Hi,
I am exploring Janusgraph bulk load via SparkGraphComputer, janusgraph has been setup as plugin to tinkerpop server and console, with HBase as underlying storage and Elasticsearch as external index store. I am running this setup on MapR cluster and had to recompile Janusgraph to resolve guava specific conflicts (shaded guava with relocation).

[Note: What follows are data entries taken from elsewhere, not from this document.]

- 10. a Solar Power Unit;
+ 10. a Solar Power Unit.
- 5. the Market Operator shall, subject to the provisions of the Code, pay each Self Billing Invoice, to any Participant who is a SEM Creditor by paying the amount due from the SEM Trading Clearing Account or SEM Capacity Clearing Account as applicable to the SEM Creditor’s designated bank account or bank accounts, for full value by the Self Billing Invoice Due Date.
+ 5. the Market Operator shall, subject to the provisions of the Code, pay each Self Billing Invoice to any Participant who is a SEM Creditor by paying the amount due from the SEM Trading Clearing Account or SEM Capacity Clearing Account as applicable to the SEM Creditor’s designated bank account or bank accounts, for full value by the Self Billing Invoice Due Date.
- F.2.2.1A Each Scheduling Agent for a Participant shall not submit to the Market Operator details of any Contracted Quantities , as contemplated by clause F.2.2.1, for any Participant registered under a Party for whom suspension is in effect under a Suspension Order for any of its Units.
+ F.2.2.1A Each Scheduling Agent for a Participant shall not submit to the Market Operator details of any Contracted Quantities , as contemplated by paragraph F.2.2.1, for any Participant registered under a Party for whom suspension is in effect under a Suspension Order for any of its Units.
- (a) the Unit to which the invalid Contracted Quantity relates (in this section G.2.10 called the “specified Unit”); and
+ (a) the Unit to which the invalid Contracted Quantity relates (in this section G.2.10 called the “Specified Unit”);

Next I am trying out the example BulkLoaderVertexProgram code provided in Chapter 33, It works fine till I have composite and vertex centric indexes in my schema, but as soon as I define mixed indexes and execute same code I end up with following exception in my Spark Job in stage 2 of job 1 -
java.lang.NoClassDefFoundError: Could not initialize class org.janusgraph.diskstorage.es.ElasticSearchIndex
at java.lang.Class.forName0(Native Method)
at java.lang.Class.forName(Class.java:264)

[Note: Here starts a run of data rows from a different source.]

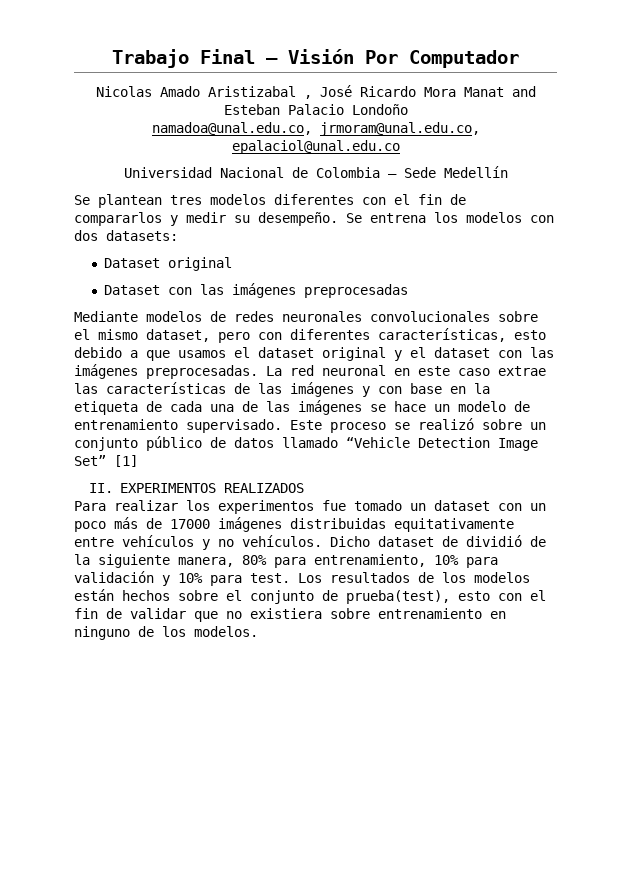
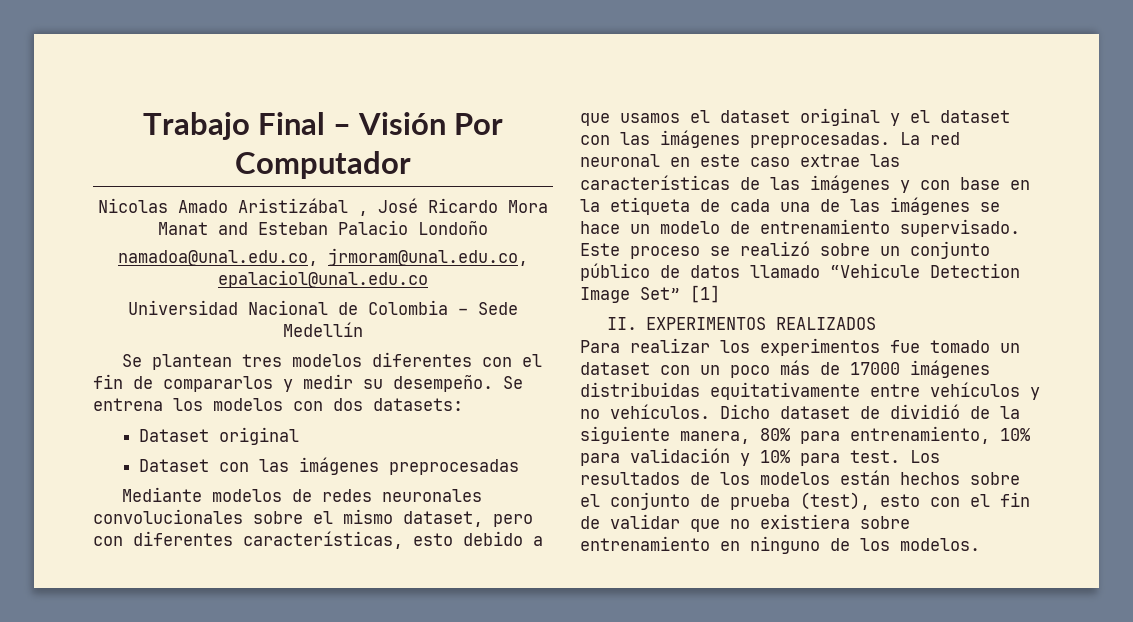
- Nicolas Amado Aristizabal , José Ricardo Mora Manat and Esteban Palacio Londoño
+ Nicolas Amado Aristizábal , José Ricardo Mora Manat and Esteban Palacio Londoño
- Este proceso se realizó sobre un conjunto público de datos llamado “Vehicle Detection Image Set” [1]
+ Este proceso se realizó sobre un conjunto público de datos llamado “Vehicule Detection Image Set” [1]
- Los resultados de los modelos están hechos sobre el conjunto de prueba(test), esto con el fin de validar que no existiera sobre entrenamiento en ninguno de los modelos.
+ Los resultados de los modelos están hechos sobre el conjunto de prueba (test), esto con el fin de validar que no existiera sobre entrenamiento en ninguno de los modelos.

at org.janusgraph.util.system.ConfigurationUtil.instantiate(ConfigurationUtil.java:56)
at org.janusgraph.diskstorage.Backend.getImplementationClass(Backend.java:477)
at org.janusgraph.diskstorage.Backend.getIndexes(Backend.java:464)
at org.janusgraph.diskstorage.Backend.<init>(Backend.java:149)
at org.janusgraph.graphdb.configuration.GraphDatabaseConfiguration.getBackend(GraphDatabaseConfiguration.java:1850)
at org.janusgraph.graphdb.database.StandardJanusGraph.<init>(StandardJanusGraph.java:134)
I have verified that all janusgraph specific jars are in spark executor classpath and mixed indexes work fine with GraphOfGod example.
First I want to understand is it right path to use BulkLoaderVertexProgram be used to add mixed indexes? or should I upload the data and build indexes thereafter?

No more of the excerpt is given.